This SPSS Excel tutorial explains how to conduct Paired Samples T Test in Excel and SPSS.
Paired Samples T Test
In statistical inference, we are interested to know whether a small sample comes from a population. To inference using sample mean, when the population standard deviation and population mean are known, we can use Z test to interference the population mean from sample mean.
In reality, we do not have data of the whole population. Without the population standard deviation, we use T Test (also known as Student’s t Test) to interference the population mean from sample mean.
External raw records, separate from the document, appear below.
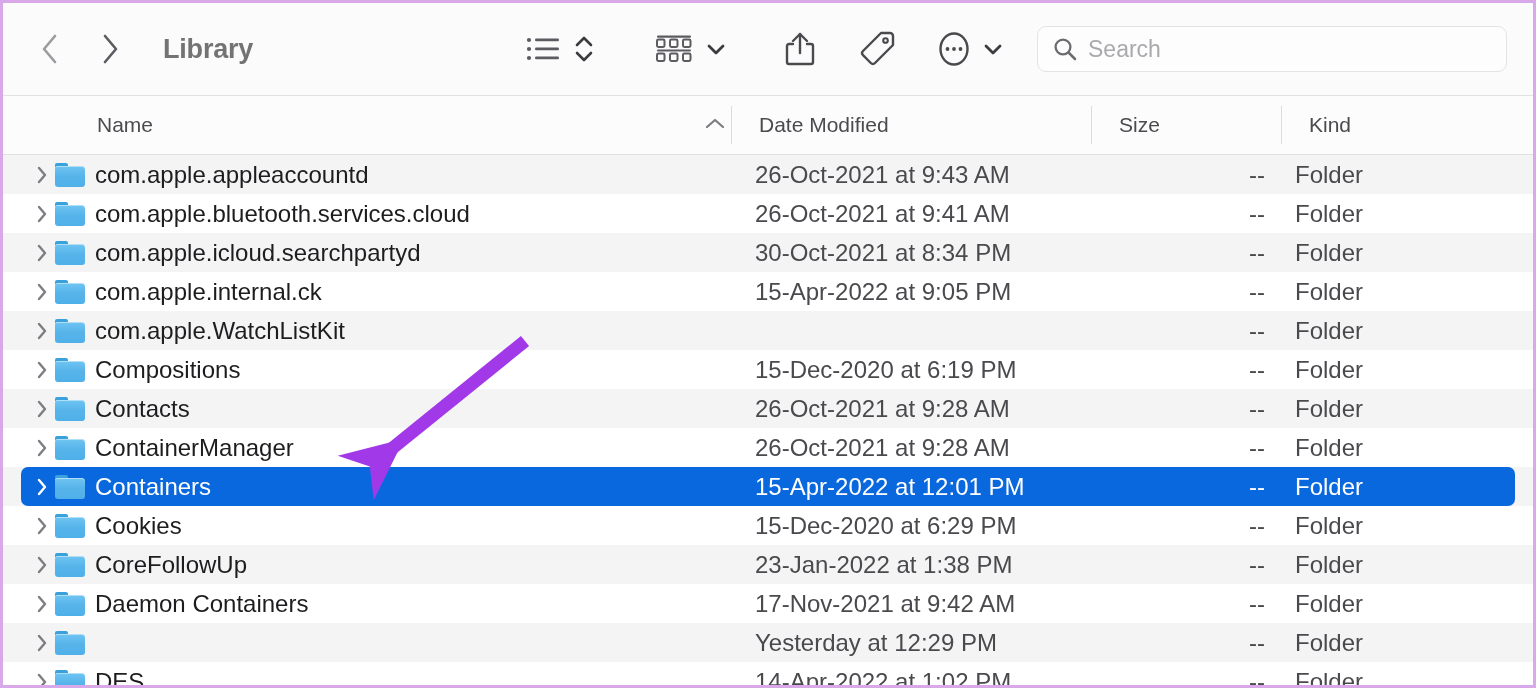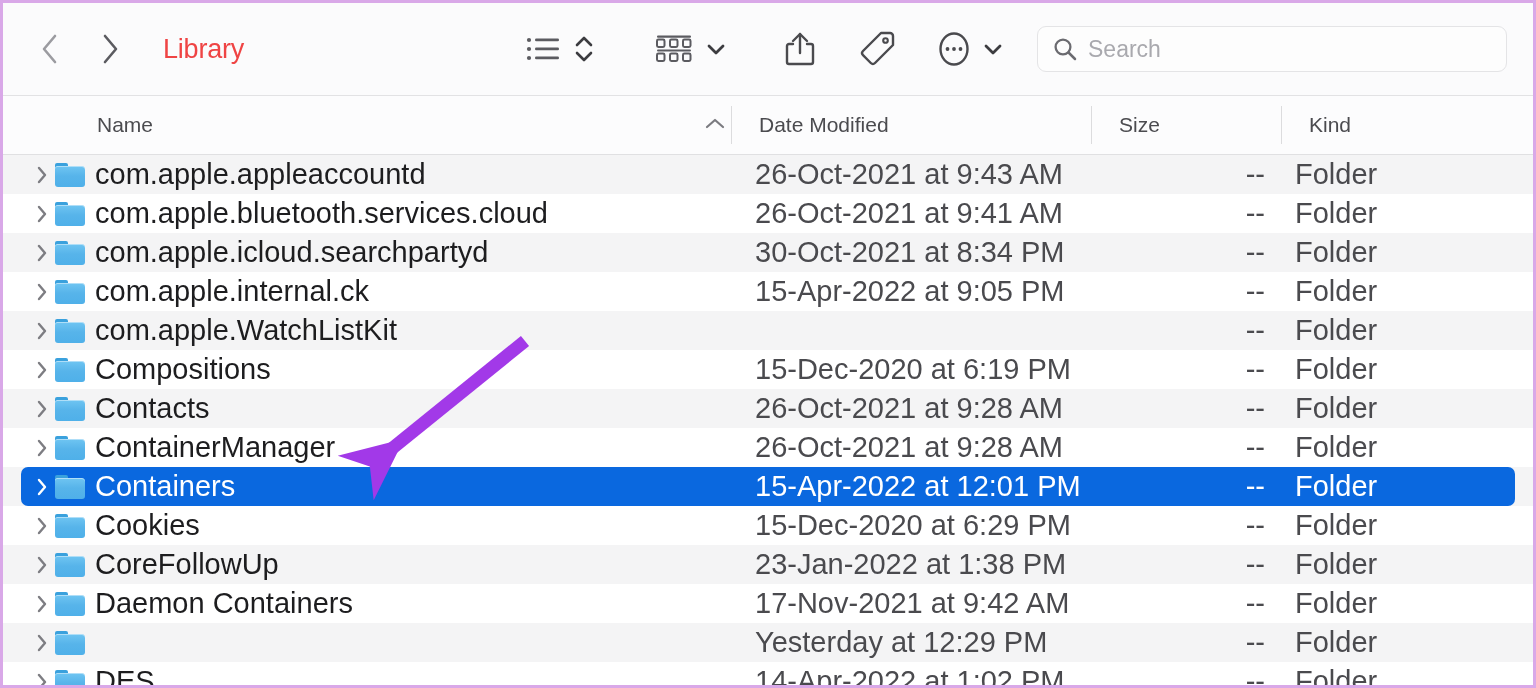--- a/index.html
+++ b/index.html
@@ -28,22 +28,22 @@
   .navbtns{ display:flex; align-items:center; gap:34px; }
   .chev{
     width:26px;height:34px;
     display:flex;align-items:center;justify-content:center;
     cursor:default;
   }
   .chev svg{ display:block; }
   .title{
     margin-left:40px;
     font-size:27px;
-    font-weight:400;
-    color:#ef4444;
+    font-weight:700;
+    color:#737373;
     letter-spacing:-0.2px;
   }
   .tb-spacer{ flex:1 1 auto; }
   .tb-group{ display:flex; align-items:center; }
   .tb-btn{
     display:flex;align-items:center;justify-content:center;
     height:48px;
     cursor:default;
   }
   .icon-listview{ width:44px; }
@@ -108,21 +108,21 @@
     position:relative;
     height:536px;
     overflow:hidden;
     background:#ffffff;
   }
   .row{
     position:relative;
     height:39px;
     display:flex;
     align-items:center;
-    font-size:29px;
+    font-size:24px;
     color:#1d1d1f;
   }
   .row.stripe{ background:#f4f4f5; }
   .row .sel-bg{
     position:absolute;
     left:18px; right:18px; top:0; bottom:0;
     border-radius:7px;
     background:#0a68df;
     display:none;
   }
There are basically three kinds of T Test in statistics:
| One sample T Test | Test whether a target mean value is equal to the population mean |
| Independent sample T Test | Test whether the population mean from two individual samples are equal. For two samples, you can also use One Way ANOVA, but ANOVA is not directional. |
| Paired-samples T Test | Test whether the population mean between paired observations are equal |
One of the typical use of Paried-samples T Test is to test the same group before and after a treatment, in order to determine if the change is significant (whether the treatment is effective). Paired-samples T Test is also known as Dependent sample T Test.
Paired Samples T Test – using Excel
Assume we have pretest score and posttest score as below.
We set the hypothesis as below
Ho: the mean pretest score is not different from the posttest score H1: the mean pretest score is different from the posttest score
Before we use Excel to test, make sure you have installed Data Analysis Add-in.
Navigate to Data tab > Data Analysis > t-Test: Paired Two Sample for Means
Select data Range. Note that Variable 1 Range has to be sample of larger mean. Click on OK to generate the result.
In the result, we are interested in looking at t Statistics and t Critical two-tail value.
Since t Stat <t Critical two-tail value, we cannot reject H0, meaning the pretest and posttest mean score are not significantly different.
You can also use Excel T.Test Function to directly get the P value.
Paired Samples T Test – using SPSS
Prepare Dataset as below
Navigate to Analyze tab > Compare Means > Paired-Samples T Test
Select Variable 1 as Pretest and Variable 2 as Posttest > OK
From the Paired Samples Test table, the p value for 2 tailed is 0.304, which is greater than alpha value 0.05, therefore we cannot reject Ho, meaning the pretest and posttest mean score are not significantly different.
If we need to do one-tailed, divide p value 0.304 by 2 and compare with 0.05. Assume that our hypothesis is to test if Pretest score > Posttest score, we cannot reject H0 since p value 0.152 is greater than 0.05.